As for me, I am well. Work still pretty much blows. Although business is picking up a little so I have stuff to do during the day. That way I am not just sitting on my ass staring at a computer screen hating life. I still need to find something else. I'm as far as I can go here, unless someone dies or quits, so no sense sticking around if the only way to go is laterally. I haven't been sleeping well lately. I think it's been a combination of the weather changes, the fact that I don't want to get up and come to work in the morning, and my mind doing too much thinking when it should be sleeping. So I have been staying up watching TV and playing in the computer until I can barely see, and then just dying when my head hits the pillow. I hate going to bed and where there are no noises or distractions my mind starts racing. That's the worst. Especially when it kicks into the 'poor lonely me' mind set. I mean, usually I am ok going to sleep at night alone, but lately it's been kinda hard. Just going through another one of those phases. They come from time to time. It sucks, but it's not like I am doing anything to fix it. Then again, I don't rightly know how. Never really had any game per say. Not like it matters. Being single has it's benefits. I can do whatever I want whenever I want. If I want to sit on my ass all day and night, not shower, wear a pair of ratty old shorts, play video games, and drink beer I can do that. I have a lot of me time. If I want to go hang out with some friends and pass out on their couch I can. There are some down sides to it to. Being the 3rd wheel is depressing. I mean I love going out with Nic and Mur, or Compton and Jess, or any combination of coupled friends, but it would be nice to have someone for me there. first question is, IS there someone out there for me! lol! Sometimes I think I am cursed.

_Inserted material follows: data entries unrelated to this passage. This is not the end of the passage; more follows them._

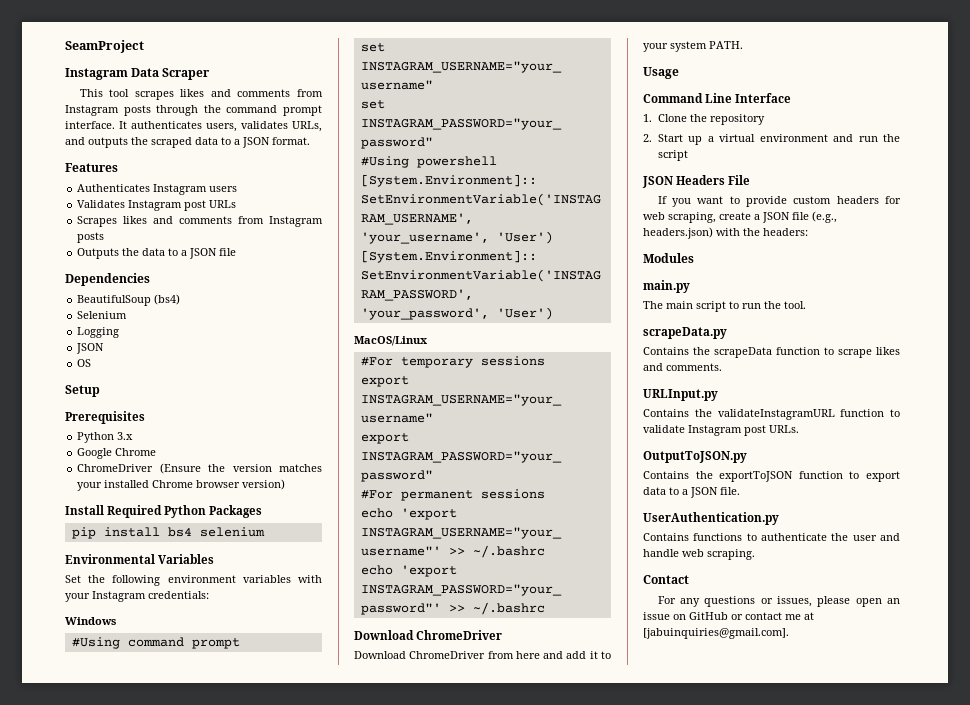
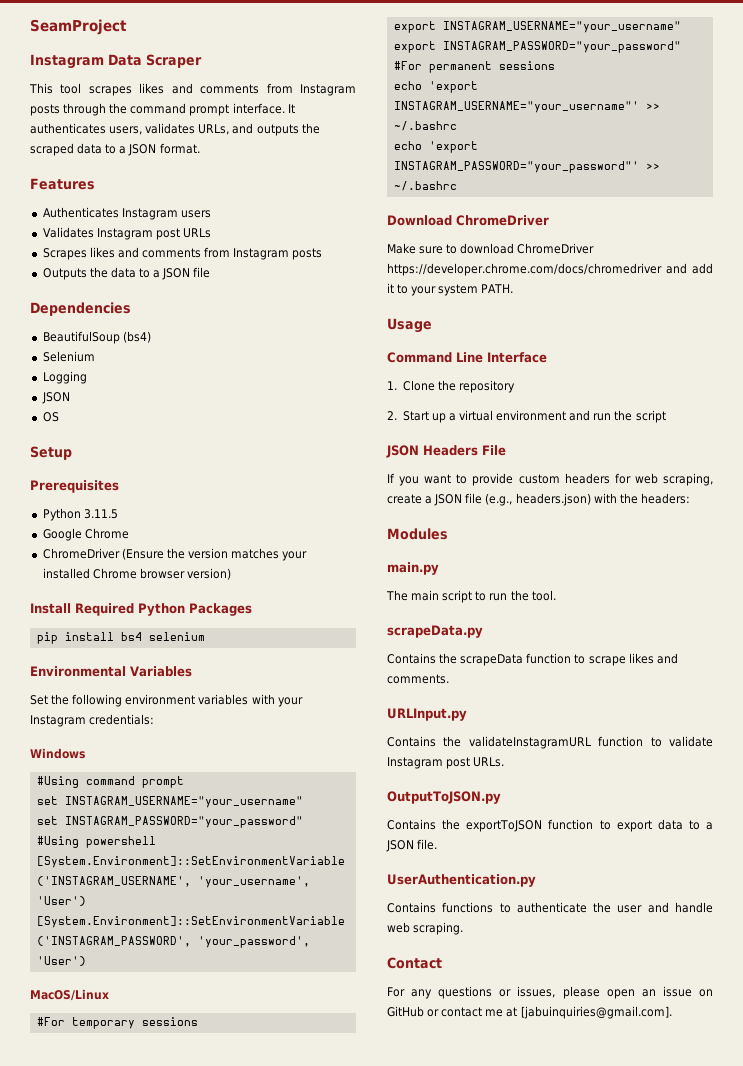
- Python 3.x
+ Python 3.11.5
- Download ChromeDriver from here and add it to your system PATH.
+ Make sure to download ChromeDriver https://developer.chrome.com/docs/chromedriver and add it to your system PATH.

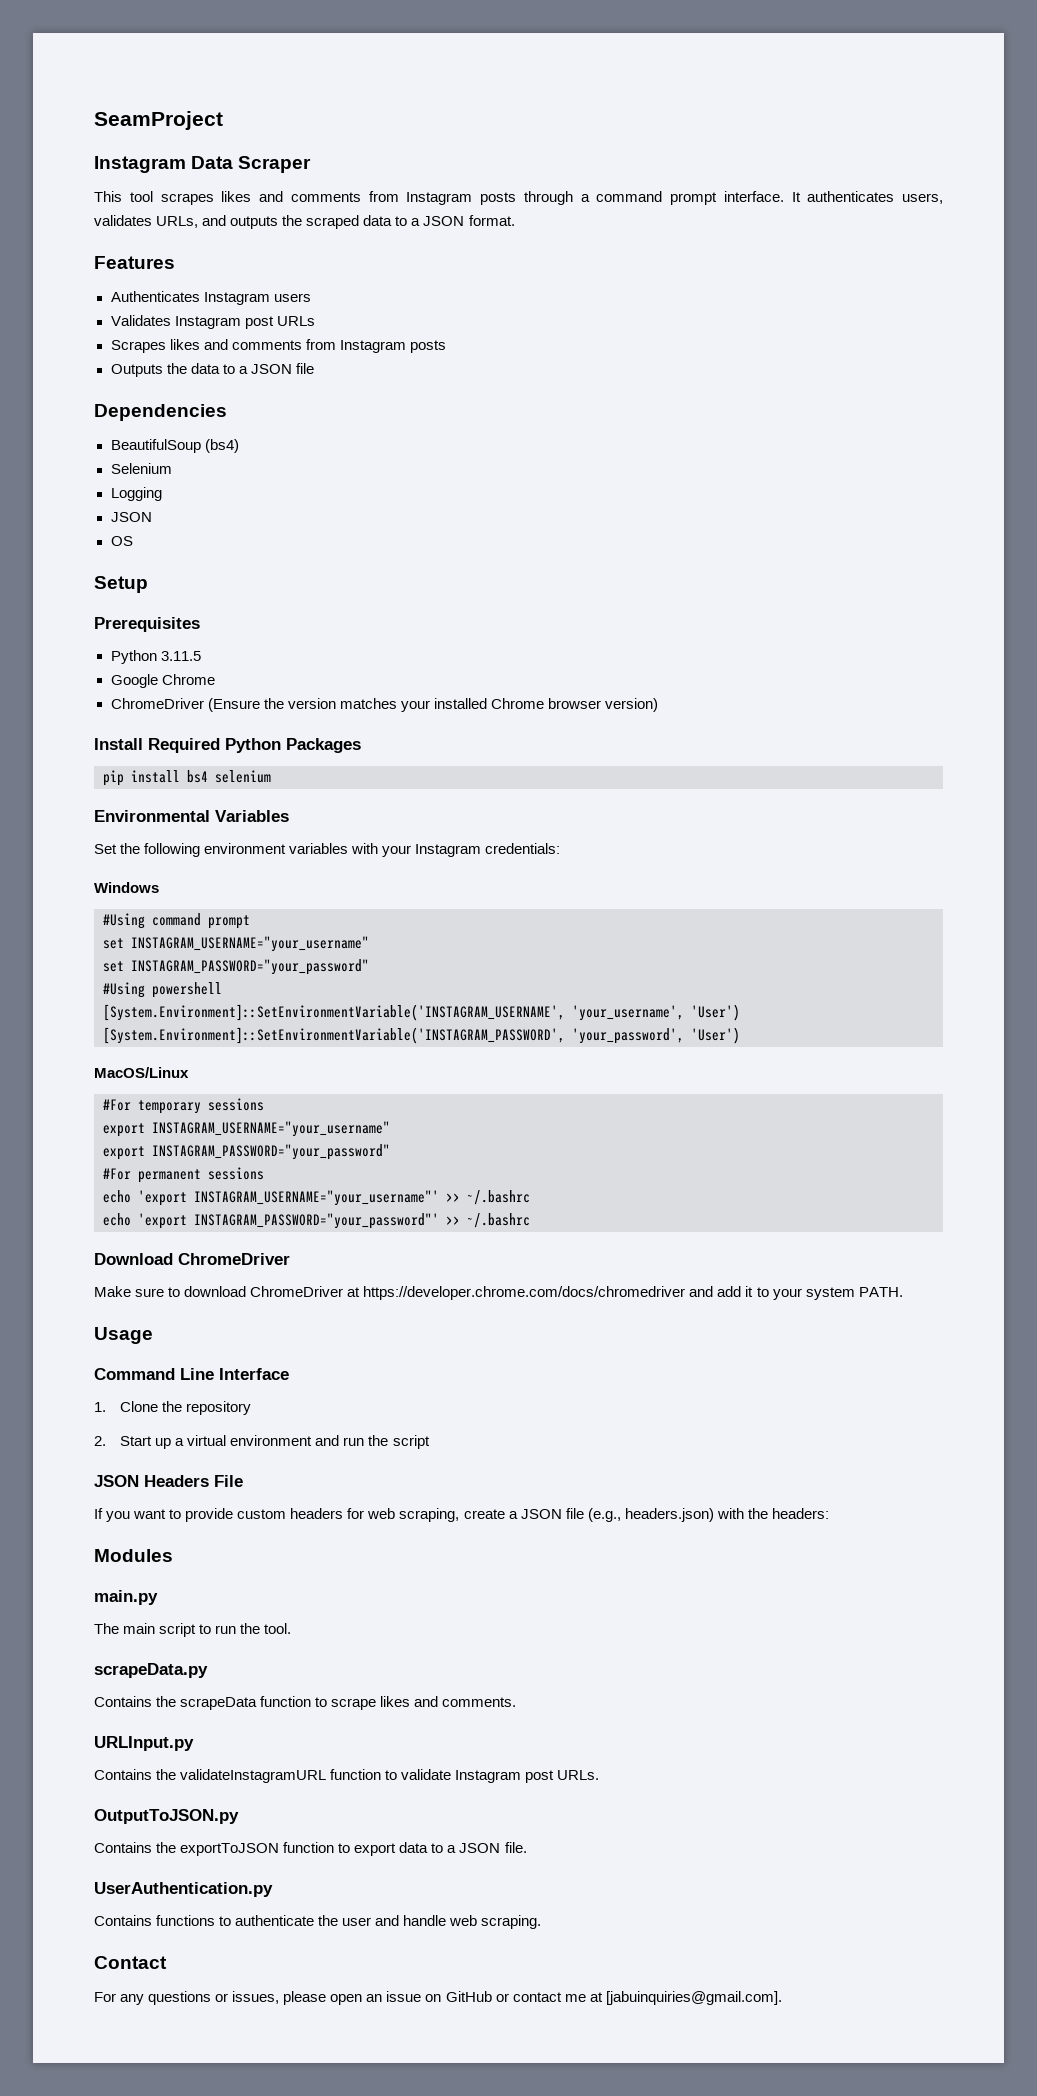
- This tool scrapes likes and comments from Instagram posts through the command prompt interface.
+ This tool scrapes likes and comments from Instagram posts through a command prompt interface.
- Make sure to download ChromeDriver https://developer.chrome.com/docs/chromedriver and add it to your system PATH.
+ Make sure to download ChromeDriver at https://developer.chrome.com/docs/chromedriver and add it to your system PATH.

I mean look at the family history. Mom - single for almost 20 years. Uncle John - after 2 marriages and multiple crazy women (and I mean little white coats crazy) finally has found the love of his life and he's in his 50's. Dad - that guy has screwed up more relationships then I have fingers and toes lol! Paternal Uncles - few marriages, non of them lasting, no kids. (well the last I checked, which was a long time ago. I think Uncle Danny may have made it. Eh, we'll see. I'll just keep on keepin on.
This weekend we're all going to Disneyland (Nic, Mur, Compy, Jess, and I). I am so happy! I love it there! It's the 50th Anniversary! They are opening Space Mountain and the Matterhorn! I would imagine everything will be operational this weekend! Oh it's going to be a blast! I cant wait for the Beer-Truck Ride and the Bar-Ride! Hopefully this time we get to ride Peter Pan. the last 3 times I have been to Disneyland we have not been able to get on it.
Well that's about it for now. If you have any questions, I'm open 24 hours a day! I think I'm going to go fuck with people! Bye all!